• [What the task requires]
The records below are to be retyped in full. Keep every word.

-- Data section follows --

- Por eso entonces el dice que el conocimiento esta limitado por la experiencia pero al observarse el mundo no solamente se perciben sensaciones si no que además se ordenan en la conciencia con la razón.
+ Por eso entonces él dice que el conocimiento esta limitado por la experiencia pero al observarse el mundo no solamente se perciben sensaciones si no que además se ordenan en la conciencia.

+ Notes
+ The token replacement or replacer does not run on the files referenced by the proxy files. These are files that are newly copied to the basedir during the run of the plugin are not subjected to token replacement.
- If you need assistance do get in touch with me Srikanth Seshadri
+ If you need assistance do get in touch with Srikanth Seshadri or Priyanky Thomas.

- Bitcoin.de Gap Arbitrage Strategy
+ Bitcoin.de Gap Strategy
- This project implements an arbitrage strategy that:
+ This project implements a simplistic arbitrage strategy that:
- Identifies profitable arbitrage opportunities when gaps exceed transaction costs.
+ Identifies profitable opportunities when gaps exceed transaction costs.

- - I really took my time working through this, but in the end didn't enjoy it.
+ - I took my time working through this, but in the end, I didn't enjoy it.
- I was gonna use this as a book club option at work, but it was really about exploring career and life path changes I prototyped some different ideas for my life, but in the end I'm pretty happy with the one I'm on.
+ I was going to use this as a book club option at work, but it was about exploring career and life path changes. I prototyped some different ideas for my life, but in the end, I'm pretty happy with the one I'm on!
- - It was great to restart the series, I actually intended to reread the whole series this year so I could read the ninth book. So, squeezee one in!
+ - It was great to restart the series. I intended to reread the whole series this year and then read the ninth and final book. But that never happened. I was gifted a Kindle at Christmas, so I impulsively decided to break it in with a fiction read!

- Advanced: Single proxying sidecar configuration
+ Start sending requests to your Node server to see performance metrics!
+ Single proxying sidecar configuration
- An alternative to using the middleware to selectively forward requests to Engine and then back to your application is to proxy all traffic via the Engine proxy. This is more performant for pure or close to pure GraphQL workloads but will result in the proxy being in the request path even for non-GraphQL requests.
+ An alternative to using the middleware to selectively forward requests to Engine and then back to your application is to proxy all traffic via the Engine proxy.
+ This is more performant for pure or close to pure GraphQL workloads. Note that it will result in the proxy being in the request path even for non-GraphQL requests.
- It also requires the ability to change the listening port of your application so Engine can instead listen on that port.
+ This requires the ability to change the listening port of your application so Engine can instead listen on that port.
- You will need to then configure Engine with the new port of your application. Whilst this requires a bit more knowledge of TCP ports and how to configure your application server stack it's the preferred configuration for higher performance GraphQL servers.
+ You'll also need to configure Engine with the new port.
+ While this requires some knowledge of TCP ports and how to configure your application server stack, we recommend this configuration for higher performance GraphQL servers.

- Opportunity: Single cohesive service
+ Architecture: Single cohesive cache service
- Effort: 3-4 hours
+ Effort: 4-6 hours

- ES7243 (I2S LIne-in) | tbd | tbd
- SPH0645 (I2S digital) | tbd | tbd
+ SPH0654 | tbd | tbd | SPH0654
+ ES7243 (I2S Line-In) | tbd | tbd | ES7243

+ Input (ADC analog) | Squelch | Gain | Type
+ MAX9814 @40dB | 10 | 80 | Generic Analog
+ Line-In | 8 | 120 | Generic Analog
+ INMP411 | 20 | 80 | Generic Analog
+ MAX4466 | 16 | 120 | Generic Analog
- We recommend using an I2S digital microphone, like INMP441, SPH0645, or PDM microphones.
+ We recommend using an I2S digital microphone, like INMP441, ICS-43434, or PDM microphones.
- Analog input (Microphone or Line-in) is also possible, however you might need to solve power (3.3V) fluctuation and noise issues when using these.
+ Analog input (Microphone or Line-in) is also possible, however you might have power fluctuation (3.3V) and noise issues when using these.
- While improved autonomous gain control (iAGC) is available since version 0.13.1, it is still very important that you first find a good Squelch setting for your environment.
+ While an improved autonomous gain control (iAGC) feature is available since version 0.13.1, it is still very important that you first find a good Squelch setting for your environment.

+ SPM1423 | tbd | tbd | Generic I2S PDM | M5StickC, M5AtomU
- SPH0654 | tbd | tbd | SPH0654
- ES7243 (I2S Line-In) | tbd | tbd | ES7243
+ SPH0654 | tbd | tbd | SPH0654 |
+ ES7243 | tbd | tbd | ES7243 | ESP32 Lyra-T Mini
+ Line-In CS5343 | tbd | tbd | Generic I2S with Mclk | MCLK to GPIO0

-- Data section concluded --

• [Task output]
- Por eso entonces el dice que el conocimiento esta limitado por la experiencia pero al observarse el mundo no solamente se perciben sensaciones si no que además se ordenan en la conciencia con la razón.
+ Por eso entonces él dice que el conocimiento esta limitado por la experiencia pero al observarse el mundo no solamente se perciben sensaciones si no que además se ordenan en la conciencia.

+ Notes
+ The token replacement or replacer does not run on the files referenced by the proxy files. These are files that are newly copied to the basedir during the run of the plugin are not subjected to token replacement.
- If you need assistance do get in touch with me Srikanth Seshadri
+ If you need assistance do get in touch with Srikanth Seshadri or Priyanky Thomas.

- Bitcoin.de Gap Arbitrage Strategy
+ Bitcoin.de Gap Strategy
- This project implements an arbitrage strategy that:
+ This project implements a simplistic arbitrage strategy that:
- Identifies profitable arbitrage opportunities when gaps exceed transaction costs.
+ Identifies profitable opportunities when gaps exceed transaction costs.

- - I really took my time working through this, but in the end didn't enjoy it.
+ - I took my time working through this, but in the end, I didn't enjoy it.
- I was gonna use this as a book club option at work, but it was really about exploring career and life path changes I prototyped some different ideas for my life, but in the end I'm pretty happy with the one I'm on.
+ I was going to use this as a book club option at work, but it was about exploring career and life path changes. I prototyped some different ideas for my life, but in the end, I'm pretty happy with the one I'm on!
- - It was great to restart the series, I actually intended to reread the whole series this year so I could read the ninth book. So, squeezee one in!
+ - It was great to restart the series. I intended to reread the whole series this year and then read the ninth and final book. But that never happened. I was gifted a Kindle at Christmas, so I impulsively decided to break it in with a fiction read!

- Advanced: Single proxying sidecar configuration
+ Start sending requests to your Node server to see performance metrics!
+ Single proxying sidecar configuration
- An alternative to using the middleware to selectively forward requests to Engine and then back to your application is to proxy all traffic via the Engine proxy. This is more performant for pure or close to pure GraphQL workloads but will result in the proxy being in the request path even for non-GraphQL requests.
+ An alternative to using the middleware to selectively forward requests to Engine and then back to your application is to proxy all traffic via the Engine proxy.
+ This is more performant for pure or close to pure GraphQL workloads. Note that it will result in the proxy being in the request path even for non-GraphQL requests.
- It also requires the ability to change the listening port of your application so Engine can instead listen on that port.
+ This requires the ability to change the listening port of your application so Engine can instead listen on that port.
- You will need to then configure Engine with the new port of your application. Whilst this requires a bit more knowledge of TCP ports and how to configure your application server stack it's the preferred configuration for higher performance GraphQL servers.
+ You'll also need to configure Engine with the new port.
+ While this requires some knowledge of TCP ports and how to configure your application server stack, we recommend this configuration for higher performance GraphQL servers.

- Opportunity: Single cohesive service
+ Architecture: Single cohesive cache service
- Effort: 3-4 hours
+ Effort: 4-6 hours

- ES7243 (I2S LIne-in) | tbd | tbd
- SPH0645 (I2S digital) | tbd | tbd
+ SPH0654 | tbd | tbd | SPH0654
+ ES7243 (I2S Line-In) | tbd | tbd | ES7243

+ Input (ADC analog) | Squelch | Gain | Type
+ MAX9814 @40dB | 10 | 80 | Generic Analog
+ Line-In | 8 | 120 | Generic Analog
+ INMP411 | 20 | 80 | Generic Analog
+ MAX4466 | 16 | 120 | Generic Analog
- We recommend using an I2S digital microphone, like INMP441, SPH0645, or PDM microphones.
+ We recommend using an I2S digital microphone, like INMP441, ICS-43434, or PDM microphones.
- Analog input (Microphone or Line-in) is also possible, however you might need to solve power (3.3V) fluctuation and noise issues when using these.
+ Analog input (Microphone or Line-in) is also possible, however you might have power fluctuation (3.3V) and noise issues when using these.
- While improved autonomous gain control (iAGC) is available since version 0.13.1, it is still very important that you first find a good Squelch setting for your environment.
+ While an improved autonomous gain control (iAGC) feature is available since version 0.13.1, it is still very important that you first find a good Squelch setting for your environment.

+ SPM1423 | tbd | tbd | Generic I2S PDM | M5StickC, M5AtomU
- SPH0654 | tbd | tbd | SPH0654
- ES7243 (I2S Line-In) | tbd | tbd | ES7243
+ SPH0654 | tbd | tbd | SPH0654 |
+ ES7243 | tbd | tbd | ES7243 | ESP32 Lyra-T Mini
+ Line-In CS5343 | tbd | tbd | Generic I2S with Mclk | MCLK to GPIO0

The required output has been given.